I do not believe so fugiot. I got my 91 b13 up to 130 a few weeks ago and still had some room. PLEASE DON'T TELL MY WIFE! LOL. 

-H8


----------



## Harris (Nov 11, 2002)

B13 SE-Rs do not have a speed limiter. I was a tad above 140 mph (as indicated on the speedo, which is inaccurate mind you) and the car still wanted to go.


----------



## BikerFry (Jul 31, 2003)

IMO... Get the SE-R. I doubt if either one will break anything major over the next 100k miles, both will get 30+ mpg on the highway, and the SE-R will probably have a higher resale value when you're done with it, even at 150k+. I've got a GA16 and I love it so much that I wish it were it's big brother, cuz I'd love it that much more. You really can't go wrong, but for the same price you'll be a lot happier with the SE-R I would think. That mileage difference really doesn't mean much when these engines last so long. Haha I couldn't believe it when I bought my B13 and joined this forum.
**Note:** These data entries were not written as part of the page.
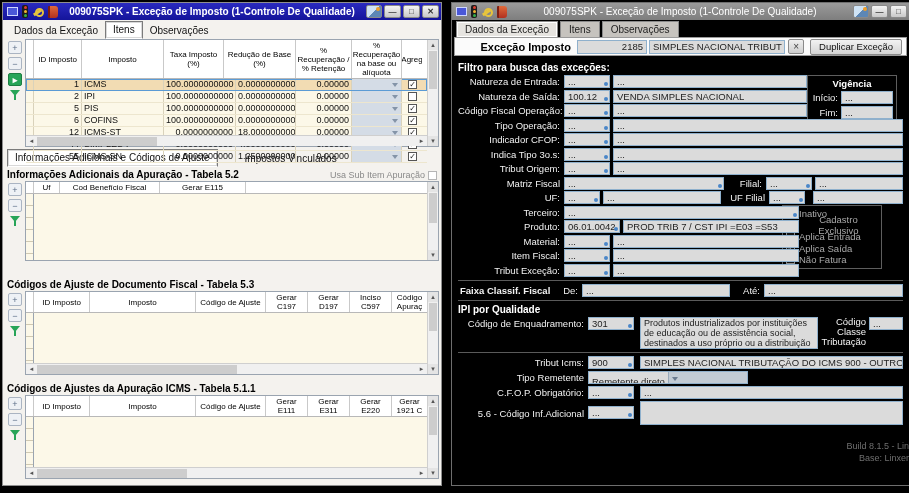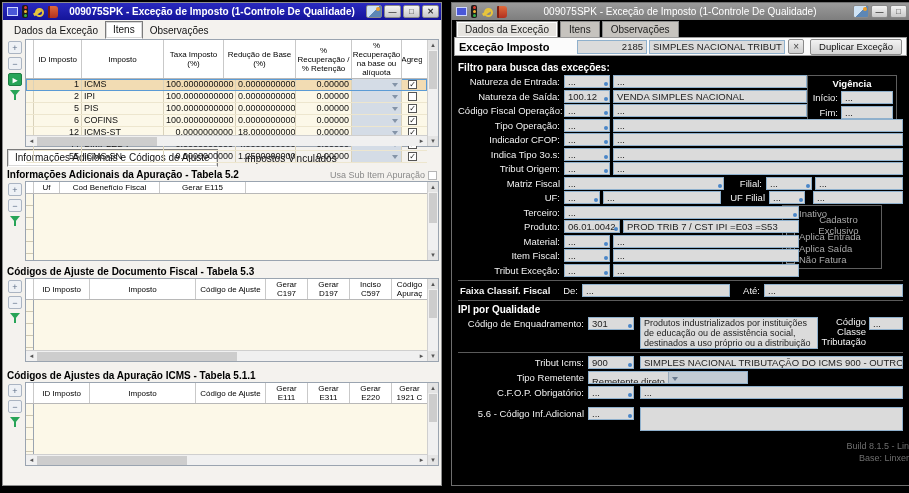--- a/index.html
+++ b/index.html
@@ -64,7 +64,7 @@
   .rtab{padding:2px 8px;background:#c6c3be;color:#222;border:1px solid #8a8a8a;border-bottom:none;margin-right:2px;}
   .rtab.on{background:#e6e4e0;font-weight:normal;box-shadow:0 0 0 1px #fff inset;}
   .rhead{height:19px;background:#fbfbfb;display:flex;align-items:center;padding:0 4px;border:1px solid #9a9a9a;margin:0 2px;}
-  .rhead .hl{font-size:11px;font-weight:bold;color:#000;width:118px;text-align:left;padding-right:6px;}
+  .rhead .hl{font-size:11px;font-weight:bold;color:#000;width:118px;text-align:right;padding-right:6px;}
   .fld{background:#dbdbdb;border:1px solid #8fb0cc;height:13px;font-size:9.5px;color:#222;padding:0 3px;line-height:12px;white-space:nowrap;overflow:hidden;position:relative;}
   .lk::after{content:"";position:absolute;right:1px;bottom:1px;width:4px;height:4px;background:#4a86c8;border-radius:50%;}
   .rhead .fld{height:14px;}

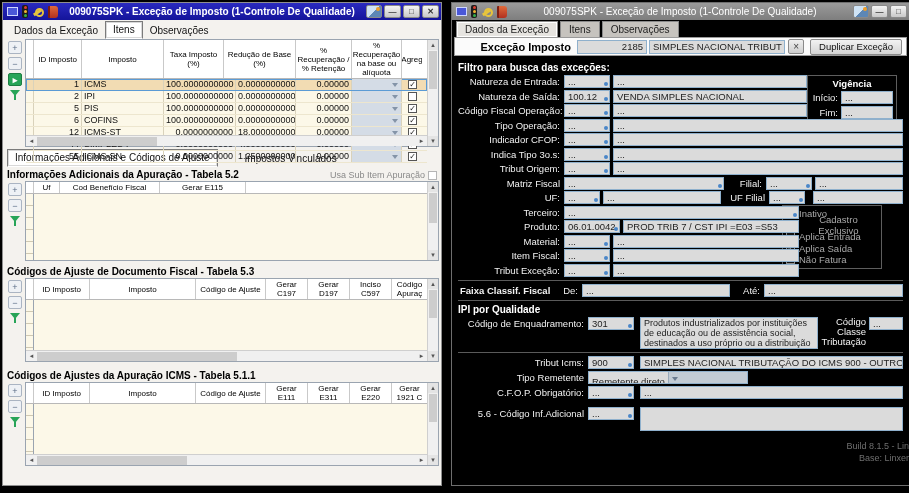--- a/index.html
+++ b/index.html
@@ -262,7 +262,7 @@
     </div>
   </div>
 
-  <div class="sechead" style="margin-top:3px">
+  <div class="sechead" style="margin-top:16px">
       <span>Códigos de Ajuste de Documento Fiscal - Tabela 5.3</span>
     </div>
   <div class="gridwrap" style="height:84px;">

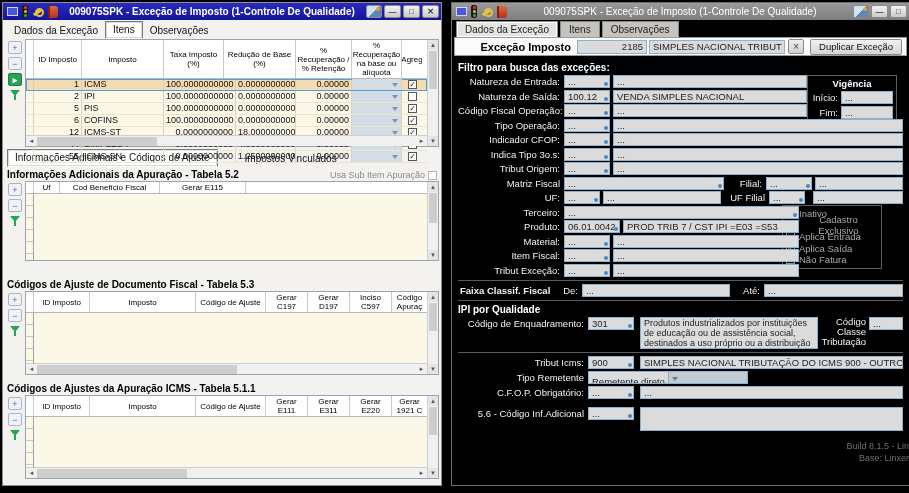--- a/index.html
+++ b/index.html
@@ -518,7 +518,7 @@
       <span class="fld fcode lk">...</span>
       <span class="fld fdesc" style="margin-left:6px">...</span>
       </div>
-    <div style="display:flex;align-items:flex-start;margin-top:8px">
+    <div style="display:flex;align-items:center;margin-top:2px">
         <span class="flab" style="width:130px;padding-top:1px">5.6 - Código Inf.Adicional</span>
       <span class="fld fcode lk">...</span>
       <span class="fld fdesc" style="margin-left:6px;height:24px"></span>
I grew up with American cars and my first vehicle was a 1992 F150. Who knew that you could get really good gas mileage in a reasonably quick car that DOESN'T turn into a ticking time bomb when the odo clicks over 100,000...


----------



## calichaz (Oct 22, 2003)

95 and up sentras and 200's (all of 'em) have a 109 limiter, my B13 has a limiter somewhere around 120, I had my speedo reading 125mph in utah, but I doubt I was actually going that fast!


----------



## Harris (Nov 11, 2002)

IIRC, in the B13 cars, the ones with the GA16DE had a 109 mph speed-limiter. The ones with the SR20DE had no speed limiter. The B13 SE-Rs were supposedly "drag-limited" to about 140-145 mph.


----------



## niky (Jul 20, 2002)

They'd never get up there, though... (WARNING... we had another thread go in this direction and get shut down...) ...besides, the most fun you'll have in these cars is up canyon roads in second and third gear.


----------